SNOW-2367850: task integration example update #250

sfc-gh-ajiang · 2026-01-06T23:52:45Z

No description provided.

samples/ml/ml_jobs/e2e_task_graph/src/pipeline_dag.py

samples/ml/ml_jobs/e2e_task_graph/src/train_model.py

samples/ml/ml_jobs/e2e_task_graph/src/modeling.py

samples/ml/ml_jobs/e2e_task_graph/src/pipeline_dag.py

samples/ml/ml_jobs/e2e_task_graph/src/modeling.py

samples/ml/ml_jobs/e2e_task_graph/src/train_model.py

sfc-gh-dhung

Remember this is a public facing sample, please be sure the code quality is high. It's especially important for the code to be simple and readable, with self documenting variable/function names and sufficient comments for non-experts to understand

sfc-gh-dhung · 2026-01-15T19:26:13Z

samples/ml/ml_jobs/e2e_task_graph/src/train_model.py

+    index = int(os.environ.get("SNOWFLAKE_JOB_INDEX", 0))
+
+    # Only head node saves and returns results
+    if index != 0:
+        print(f"Worker node (index {index}) - exiting")
+        exit(0)


Why is this necessary? ML Job/CR takes care of multi-node management, the driver script only gets run on the head node

sometimes I got an error

ValueError: Model is not trained yet. Please call fit first. The above exception was the direct cause of the following exception: Traceback (most recent call last): File "/Users/ajiang/PycharmProjects/sf-samples/samples/ml/ml_jobs/e2e_task_graph/src/pipeline_local.py", line 134, in <module> run_pipeline( File "/Users/ajiang/PycharmProjects/sf-samples/samples/ml/ml_jobs/e2e_task_graph/src/pipeline_local.py", line 65, in run_pipeline model_obj = job.result()["model_obj"] File "/Users/ajiang/.pyenv/versions/3.10.18/lib/python3.10/site-packages/snowflake/ml/_internal/telemetry.py", line 611, in wrap return ctx.run(execute_func_with_statement_params) File "/Users/ajiang/.pyenv/versions/3.10.18/lib/python3.10/site-packages/snowflake/ml/_internal/telemetry.py", line 576, in execute_func_with_statement_params result = func(*args, **kwargs) File "/Users/ajiang/.pyenv/versions/3.10.18/lib/python3.10/site-packages/snowflake/ml/jobs/job.py", line 288, in result return cast(T, self._result.get_value()) File "/Users/ajiang/.pyenv/versions/3.10.18/lib/python3.10/site-packages/snowflake/ml/jobs/_interop/results.py", line 47, in get_value self._raise_exception(ex, wrap_exceptions) File "/Users/ajiang/.pyenv/versions/3.10.18/lib/python3.10/site-packages/snowflake/ml/jobs/_interop/results.py", line 26, in _raise_exception raise RuntimeError(f"Job execution failed with error: {exception!r}") from exception RuntimeError: Job execution failed with error: ValueError('Model is not trained yet. Please call fit first.')

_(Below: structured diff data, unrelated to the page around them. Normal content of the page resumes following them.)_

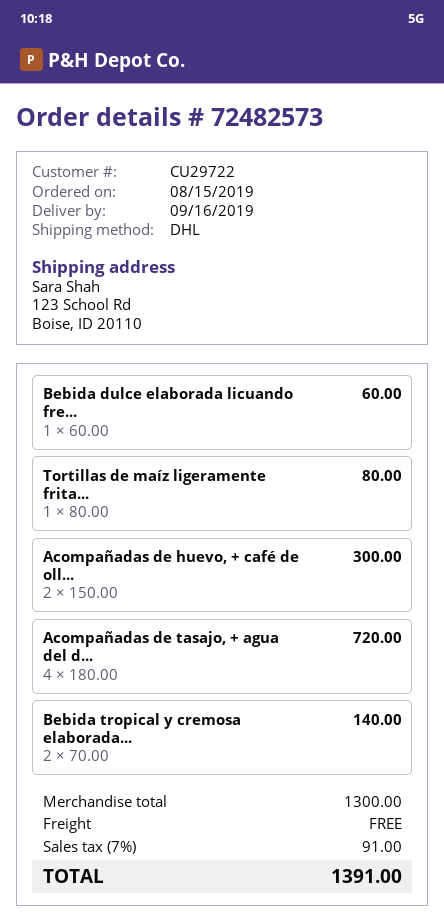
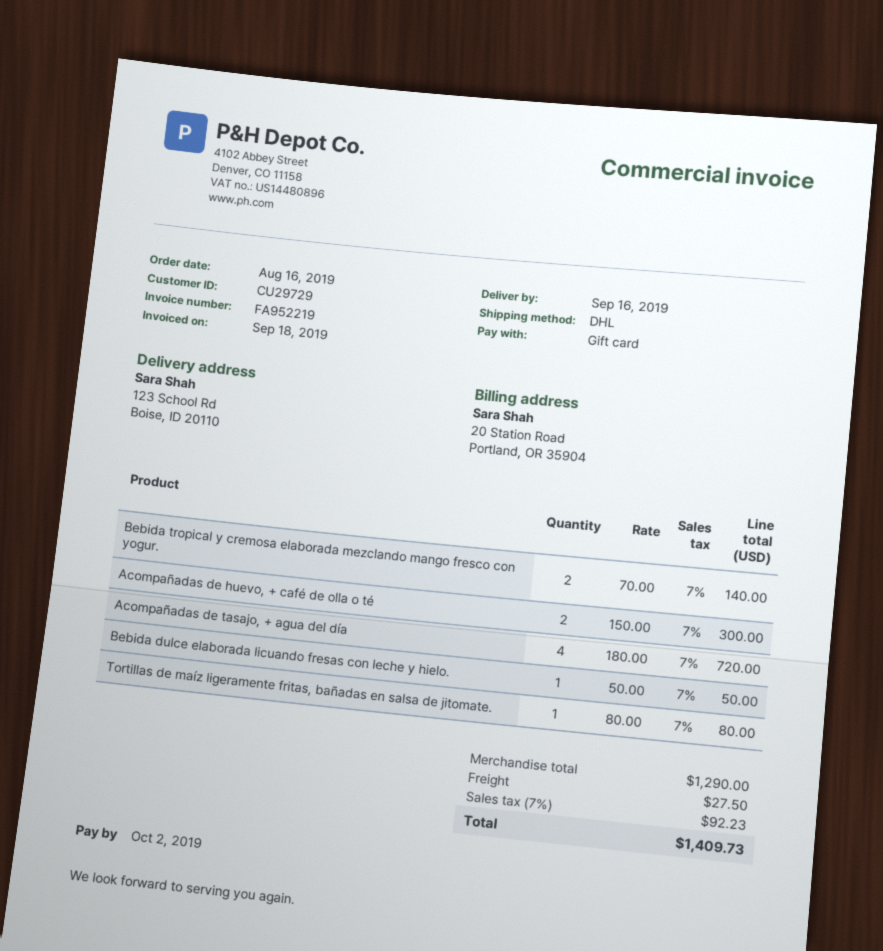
order date: 2019-08-15 -> 2019-08-16
customer number: CU29722 -> CU29729
Bebida dulce elaborada licuando fre...: 1 x 60.00 = 60.00 -> 1 x 50.00 = 50.00
subtotal: 1300.00 -> 1290.00
shipping: 0.00 -> 27.50
tax: 7% = 91.00 -> 7% = 92.23
total: 1391.00 -> 1409.73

Do you have any suggestions to resolve it?

and this doesn't happen if you remove these lines? what is the stack trace you see in the job itself?

sfc-gh-dhung · 2026-01-15T19:26:30Z

samples/ml/ml_jobs/e2e_task_graph/src/train_model.py

+        # Load the datasets
+        serialized = json.loads(ctx.get_predecessor_return_value("PREPARE_DATA"))
+
+    except Exception as e:


use a more specific exception type

sfc-gh-dhung · 2026-01-15T19:27:09Z

samples/ml/ml_jobs/e2e_task_graph/src/train_model.py

+        print(f"Error loading dataset info: {e}")
+        parser = argparse.ArgumentParser()
+        parser.add_argument("--dataset-info", type=str, required=True)
+        args = parser.parse_args()
+        serialized = json.loads(args.dataset_info)


Having argparse in an except block seems like a terrible pattern

sfc-gh-dhung · 2026-01-15T19:28:23Z

samples/ml/ml_jobs/e2e_task_graph/src/train_model.py

+        artifact_dir = config.artifact_dir
+
+        # Load the datasets
+        serialized = json.loads(ctx.get_predecessor_return_value("PREPARE_DATA"))


what is serialized referring to here? Can you use a more meaningful name?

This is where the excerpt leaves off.